Immerhin eröffnet eine „Frau ohne Schatten“ die Saison, ein Paukenschlag, der Bekenntnis zur ganz großen Oper ist und mit interessanten Rollendebüts aufwartet. Freunde der Barockmusik kommen mit „L’incoronazione di Poppea“ auf ihre Kosten. Im Bereich neuer Musik kommt es gleich zu zwei Uraufführungen: Frank Pesci zeichnet für die Komposition von „The Strangers“ verantwortlich, Ondrej Adamek erarbeitet zusammen mit Katharina Schmitt, die das arg verkopfte Projekt „INES“ vorstellen darf, dessen Name nicht nur Frauenname, sondern Bezeichnung für die Skala atomarer Unfälle ist. Was sich in den langatmigen Ausführungen Schmitts letztlich herausstellt ist, dass es eine Adaption des „Orpheus“-Stoffs mit atomarer Durchwirkung sein wird. Warum auch immer.

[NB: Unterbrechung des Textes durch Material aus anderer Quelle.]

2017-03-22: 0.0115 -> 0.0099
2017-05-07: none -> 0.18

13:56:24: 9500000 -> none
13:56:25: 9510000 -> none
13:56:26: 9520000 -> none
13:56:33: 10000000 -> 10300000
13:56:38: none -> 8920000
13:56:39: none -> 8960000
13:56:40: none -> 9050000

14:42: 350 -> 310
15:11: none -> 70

Flankiert wird das Programm von zahlreichen Wiederaufnahmen (u.a. „Cosi“, „Peter Grimes“, „Tosca“, „Faust“ und eine halbszenische Produktion/Wiederaufnahme der „Soldaten“ in der Kölner Philharmonie, dieses Mal aber szenisch arrangiert von Calixto Bieto). Eine Vielzahl an weiteren Angeboten, mit denen die Oper sich in die Stadt begibt und von Kindergarten bis Seniorenheim mit speziellen Angeboten aufwartet, beeindruckt und zeigt, wie sehr der neuen Intendanz daran gelegen ist, dass Oper nahbar und für alle Bürger ist.

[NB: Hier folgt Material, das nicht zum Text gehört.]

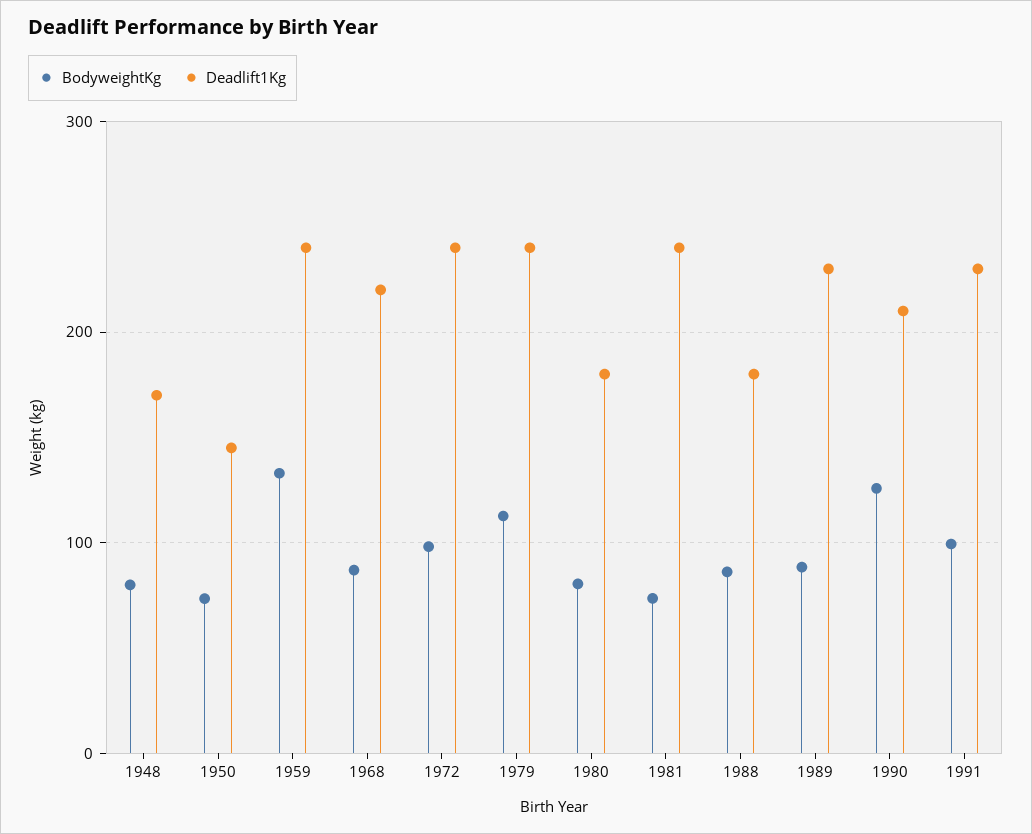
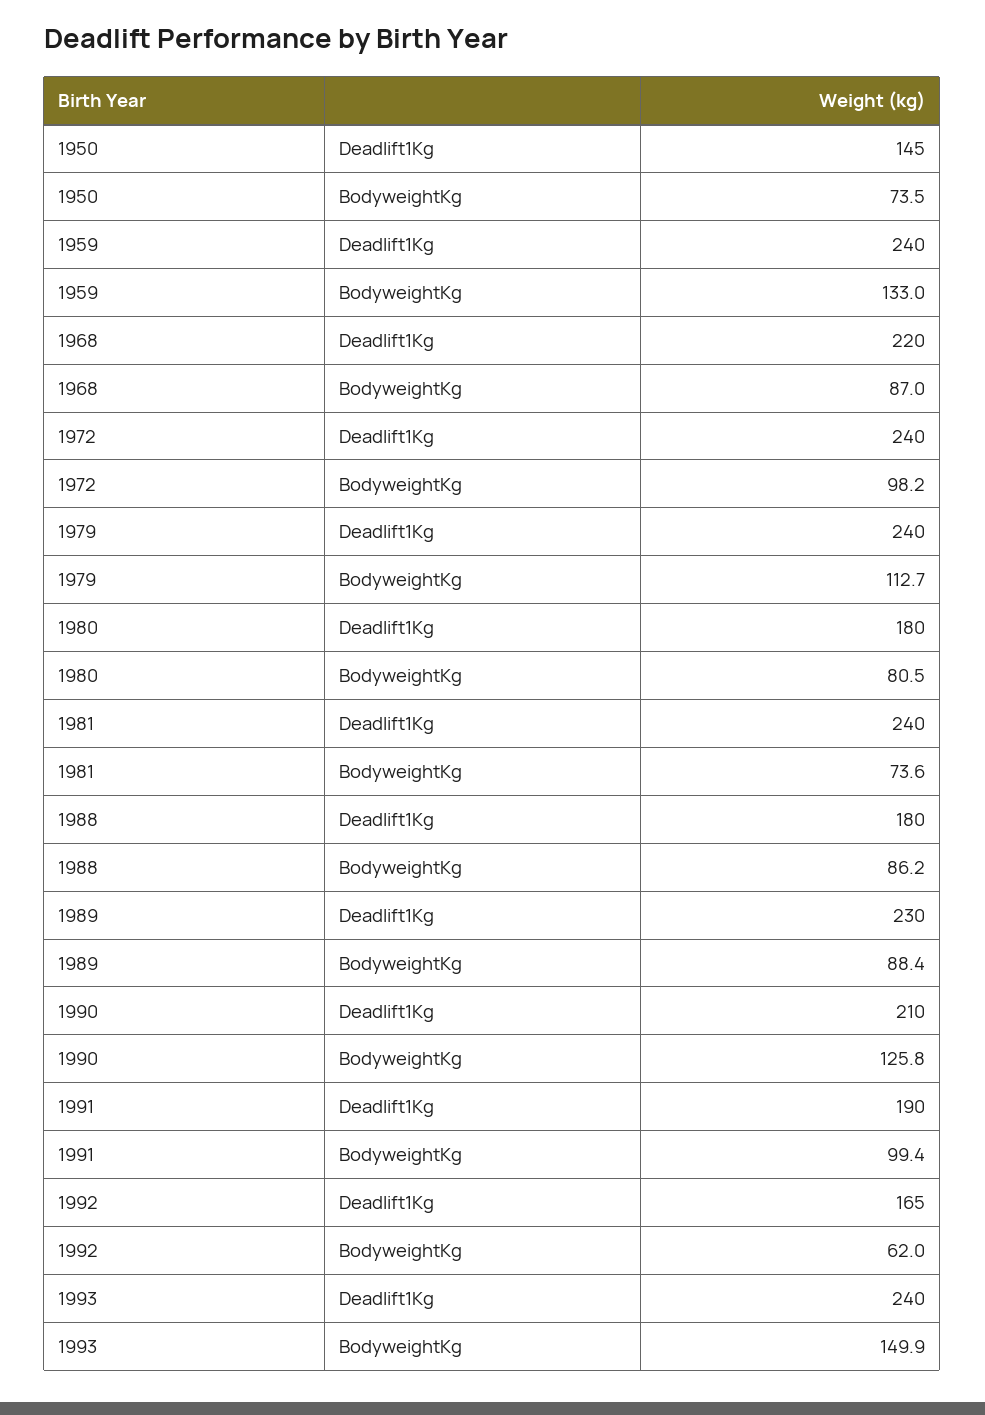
BodyweightKg, 1948: 80 -> none
Deadlift1Kg, 1948: 170 -> none
Deadlift1Kg, 1991: 230 -> 190
Deadlift1Kg, 1992: none -> 165
BodyweightKg, 1992: none -> 62
Deadlift1Kg, 1993: none -> 240
BodyweightKg, 1993: none -> 149.9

Die letzte Premiere der Spielzeit, „die Perlenfischer“ findet konzertant statt, da man hier schon planmäßig an den Offenbachplatz umzieht und dies, so Mulders, ein „größeres logistisches Unterfangen“ ist. Apropos planmäßig – auf die Frage, was denn passiere, wenn die Oper nicht pünktlich fertig sei, antwortet Mulders lachend, dass es einen Plan B gebe. Bleibt zu hoffen, dass dieser nicht benötigt wird.

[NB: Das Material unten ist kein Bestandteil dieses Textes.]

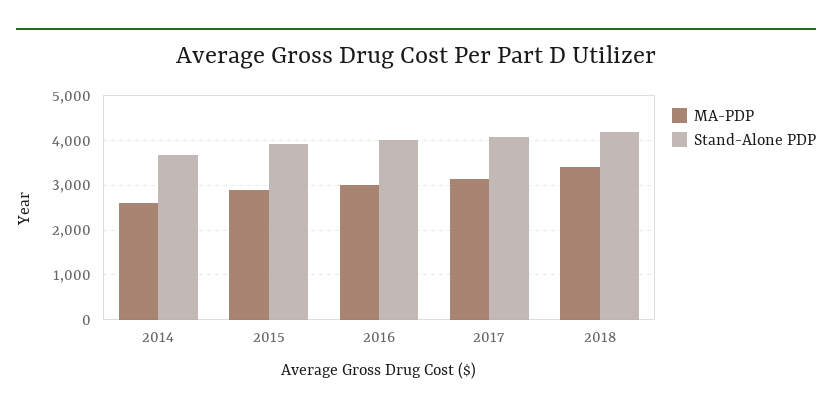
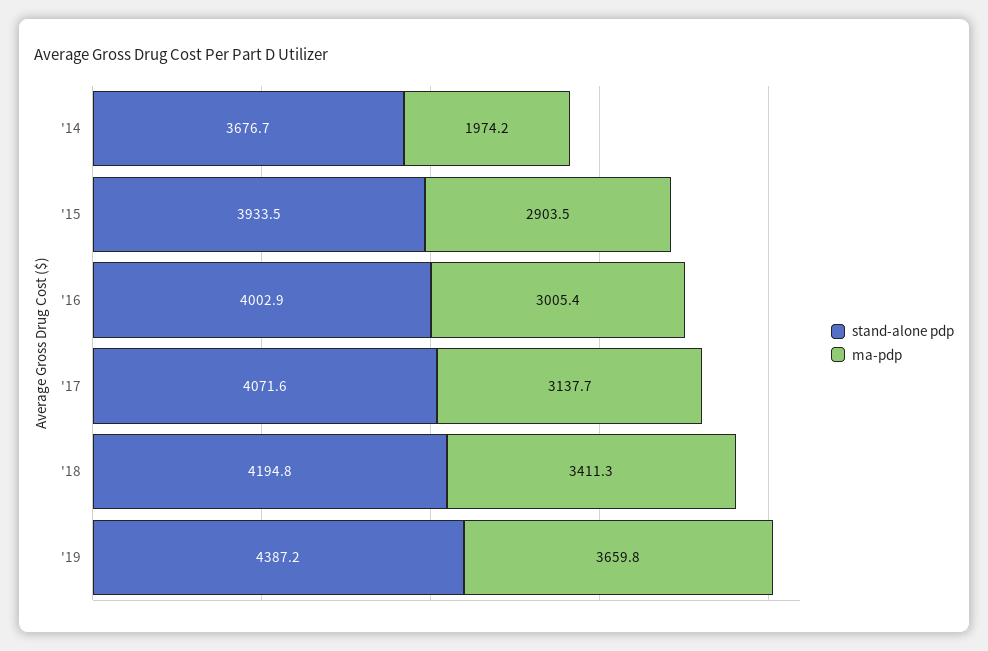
MA-PDP, 2014: 2600 -> 1974.2
Stand-Alone PDP, '19: none -> 4387.2
MA-PDP, '19: none -> 3659.8

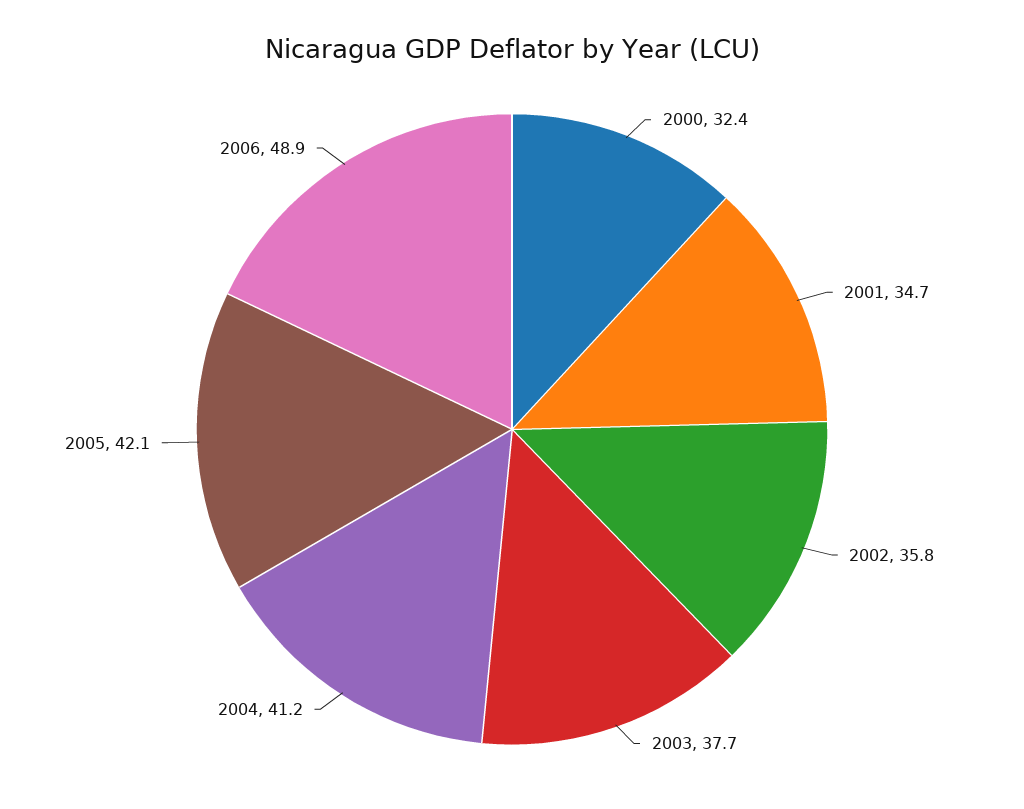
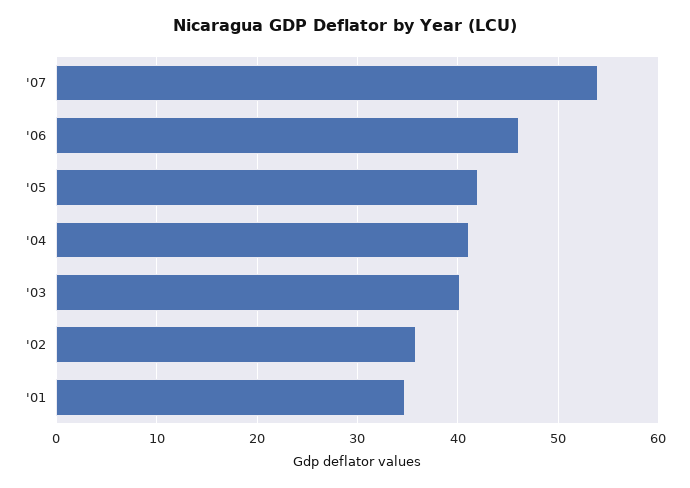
2000: 32.4 -> none
2003: 37.7 -> 40
2006: 48.9 -> 46
'07: none -> 54

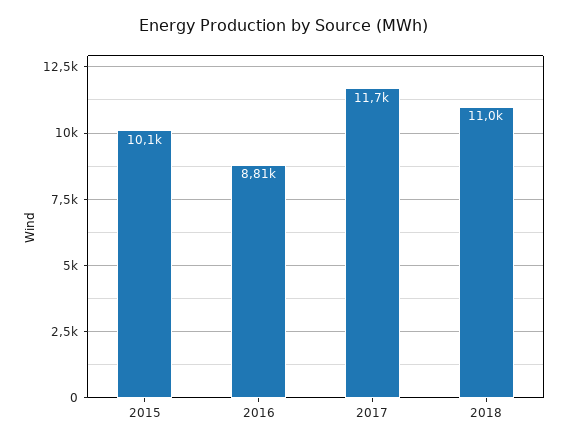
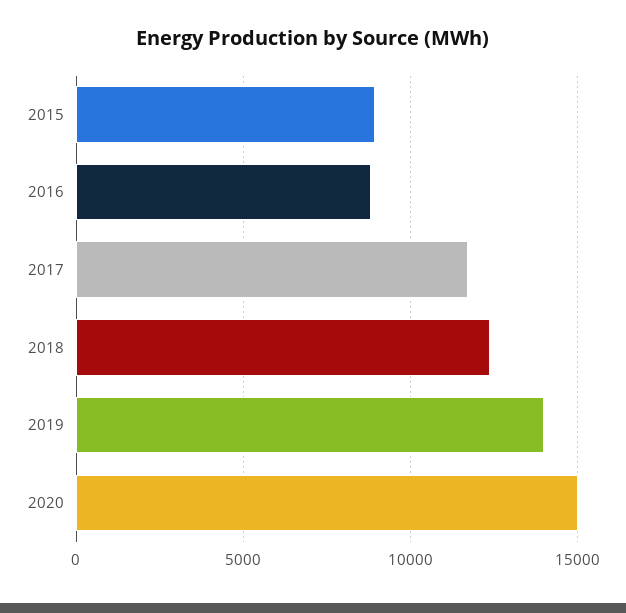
2015: 10100 -> 9000
2018: 11000 -> 12500
2019: none -> 14000
2020: none -> 15000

Mulders erste Spielzeit macht Laune in die Oper zu gehen. Der Niederländer setzt auf Bewährtes, holt interessante Dirigenten und Regisseure und setzt auch mit Koproduktionen neue Akzente und positioniert die Kölner Oper wieder internationaler als Birgit Meyer es jemals getan hat. Eine Frage, die erlaubt sein muss, ist, wie es sein kann, dass ein GMD nur eine Premiere in der Spielzeit dirigiert und es darüber hinaus auch nur bei zwei Wiederaufnahmen belässt? Noch ist Herr Roth in Köln angestellt, auch wenn die Koffer scheinbar bereits gepackt sind.